Profit analysis isn't (enough) power analysis
I'm worrying a lot recently about whether we're too quick to tag orgs as “good” or “bad” based solely on whether they carry a charity number or a share register. The truth is often more nuanced that this: there are non‑profits siphoning grant money into opaque overheads, and private companies embedding social purpose into their governance. Legal form alone doesn't tell us enough about who holds the levers of power, who benefits, or how decision-making works.
Take, for example, the rise of B Corps across Europe. From Berlin’s social‑housing co‑ops to Catalonia’s worker‑owned renewable‑energy ventures, B Corps marry profit‑seeking with a legally binding commitment to environmental and social performance, stakeholder engagement, and accountability. Their governance structures require boards to balance shareholder return against community impact. That's not to say they're perfect, but it shows that this should be an analysis of mission, incentives, governance and safeguards - both inside the org and in wider environments.

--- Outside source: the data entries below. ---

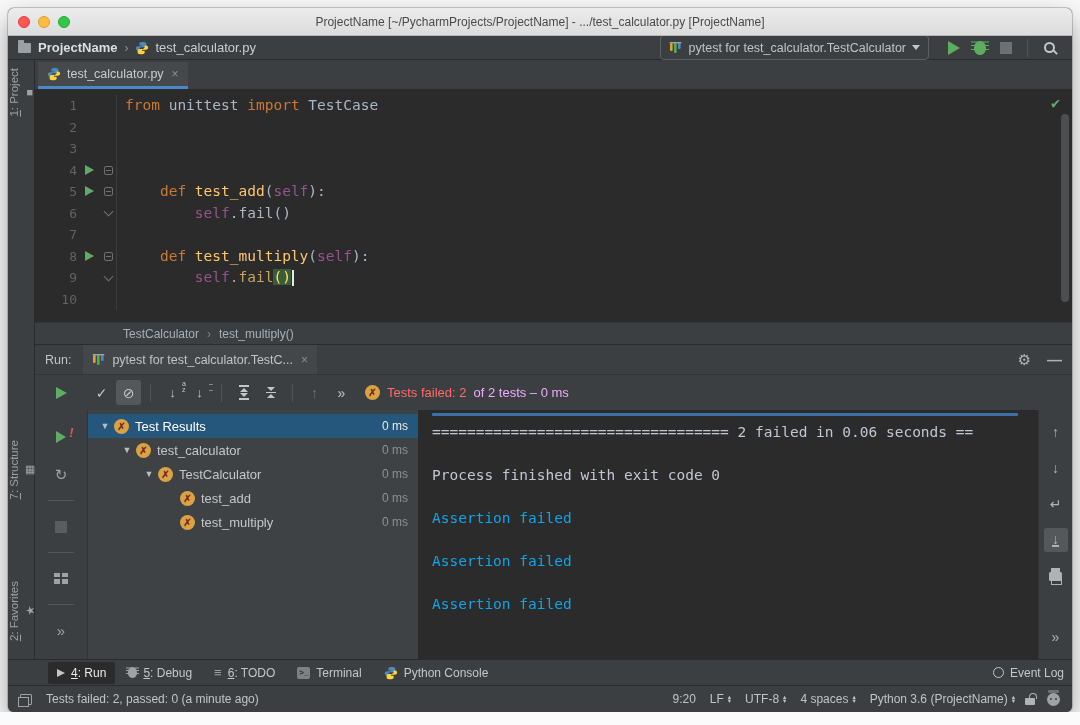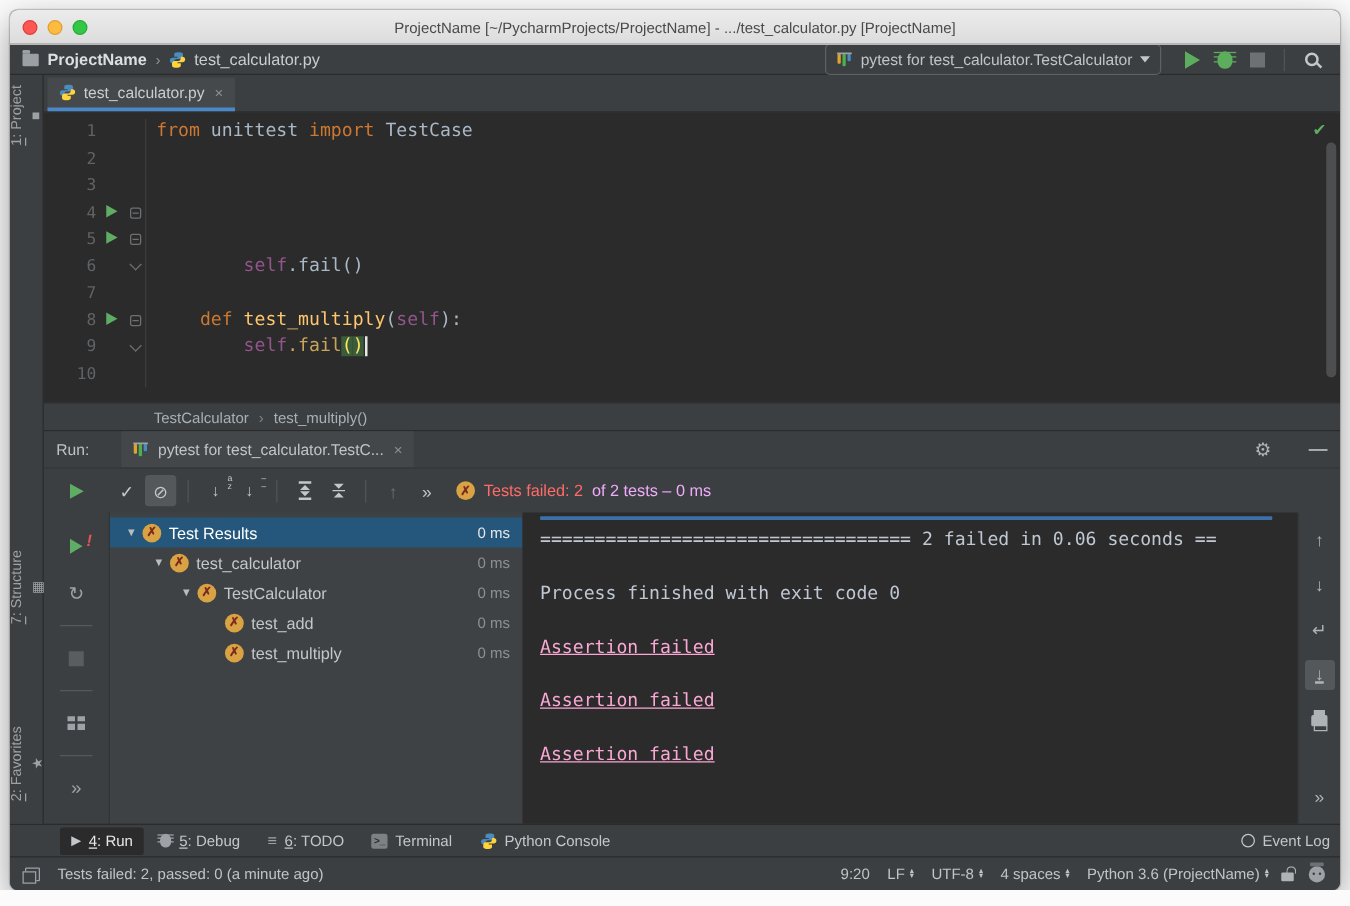--- a/index.html
+++ b/index.html
@@ -266,6 +266,7 @@
             <span class="gut-fold">
               <span class="fold-open"></span>
             </span>
+            <span class="code"><span class="tk-id">    </span><span class="tk-kw">def </span><span class="tk-fn">test_add</span><span class="tk-id">(</span><span class="tk-self">self</span><span class="tk-id">):</span></span>
           </div>
           <div class="code-line">
             <span class="ln">6</span>

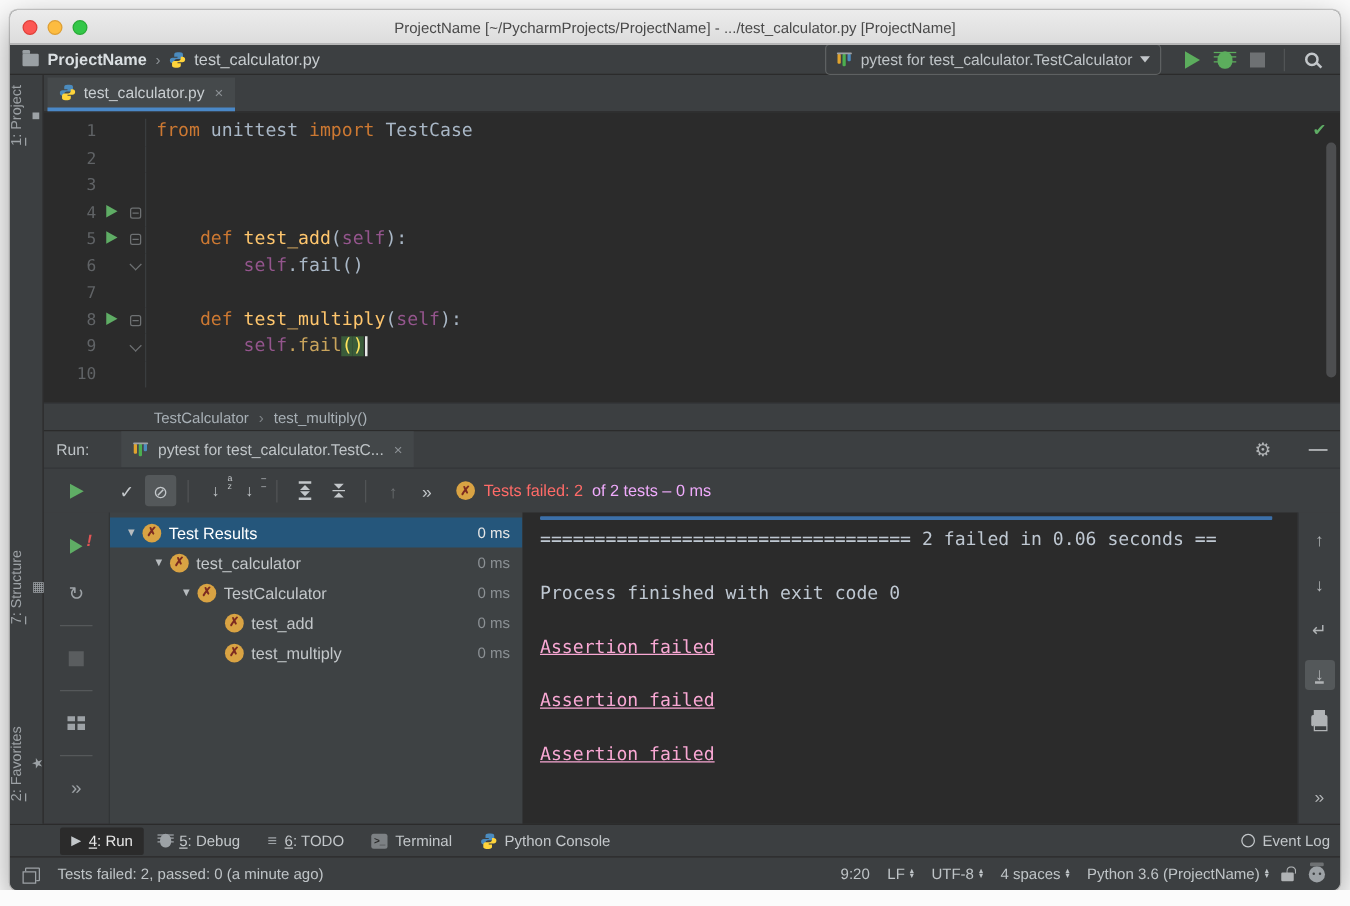--- a/index.html
+++ b/index.html
@@ -76,7 +76,7 @@
   .bcrumbs { height:22px; flex:none; background:#3c3f41; border-top:1px solid #323537; display:flex; align-items:center;
     padding-left:88px; gap:8px; font-size:12px; color:#a8b0b6; }
   
-  .runheader { height:30px; flex:none; background:#3c3f41; border-top:1px solid #2b2b2b; display:flex; align-items:center; padding:0 10px; font-size:12.5px;gap:14px; }
+  .runheader { height:30px; flex:none; background:#3c3f41; border-top:1px solid #2b2b2b; display:flex; align-items:center; padding:0 10px; font-size:12.5px; }
   .runheader .rlabel { color:#bfc4c7; margin-right:12px; }
   .runtab { display:flex; align-items:center; gap:6px; color:#bfc4c7; background:#434749; height:100%; padding:0 9px; }
   .gear { color:#b0b3b5; font-size:15px; }

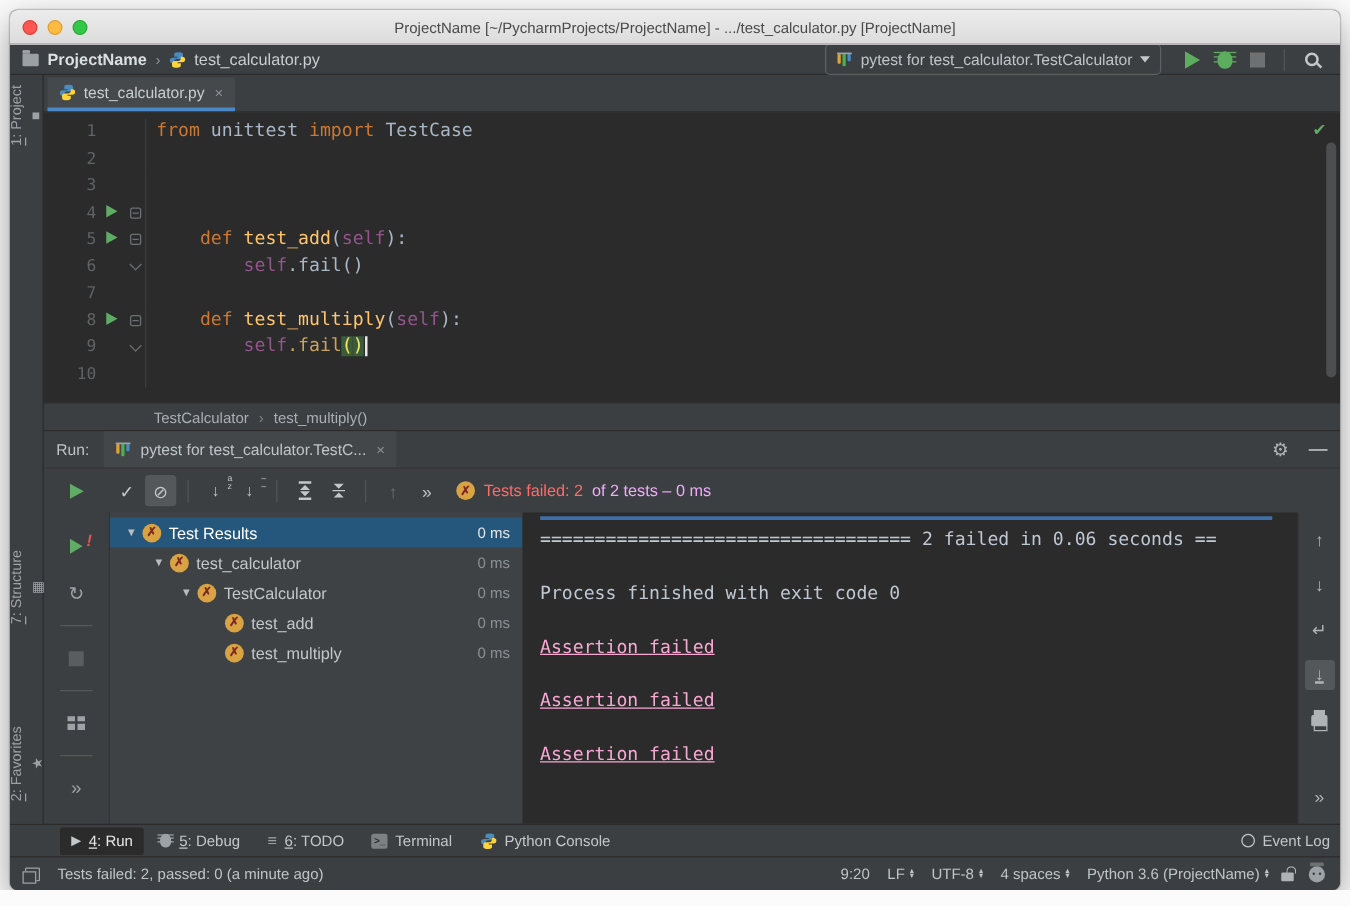--- a/index.html
+++ b/index.html
@@ -120,7 +120,7 @@
   .clipped-link { position:absolute; top:0; left:14px; right:20px; height:7px; overflow:hidden; }
   .clipped-link .bar { margin-top:3px; height:2.5px; background:#3f7dbf; opacity:.85; border-radius:1px; }
   .console-line { height:21.5px; line-height:21.5px; white-space:pre; }
-  .console-line.err { color:#f9a8d4;text-decoration:underline; }
+  .console-line.err { color:#0ea5e9; }
   .ctools { width:34px; flex:none; background:#3c3f41; border-left:1px solid #323537; display:flex; flex-direction:column; align-items:center; padding-top:10px; gap:12px; }
   .ctool { width:24px; height:24px; display:flex; align-items:center; justify-content:center; color:#b0b3b5; font-size:14px; border-radius:3px; }
   .ctool.sel { background:#54585a; }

Blended‑finance vehicles are also getting more common - it's been interesting to see more flexibility in national development banks, pooling public grants, concessionary loans and private capital under shared governance frameworks. These consortia sometimes embed civil‑society seats on their investment committees too, which if not fail-proof as a mechanism, at least helps to diversify voice and perspective.
Any of these hybrid models seems more interesting to me than non‑profits or philanthropies that invest recklessly, or politically, and have opaque, top down executive decision-making based on funder whims. Of course not all non-profits do this - there are many visionary, astute, ethical non-profits who have positively impacted millions of lives - but it's not a given that a non-profit is necessarily a force for good. Charitable status doesn’t guarantee grassroots control or equitable benefit‑sharing, and being a company doesn't mean you have to behave in reckless, extractive, manipulative ways.
I'm worrying about all this in part at the moment because of what is happening in the United States of America - it's revealed just how fragile grants and dependent funding systems are. Some of our most important fields - science and social welfare - have been gutted, thanks to the whims of billionaires. In a capitalist macroeconomy, independence requires an income. What matters to me increasingly, then, is how to do this with integrity. Not whether an organisation pays dividends, but how it distributes power. Do the stakeholders have real agency? Are governance documents actually accessible? Is impact audited independently?
Moving beyond reductive binaries might help us to get into the real subtance - like are we building structures that really devolve power to impacted users and communities, are we devising revenue models that have missional alignment, and what are the mission safeguards we can really trust?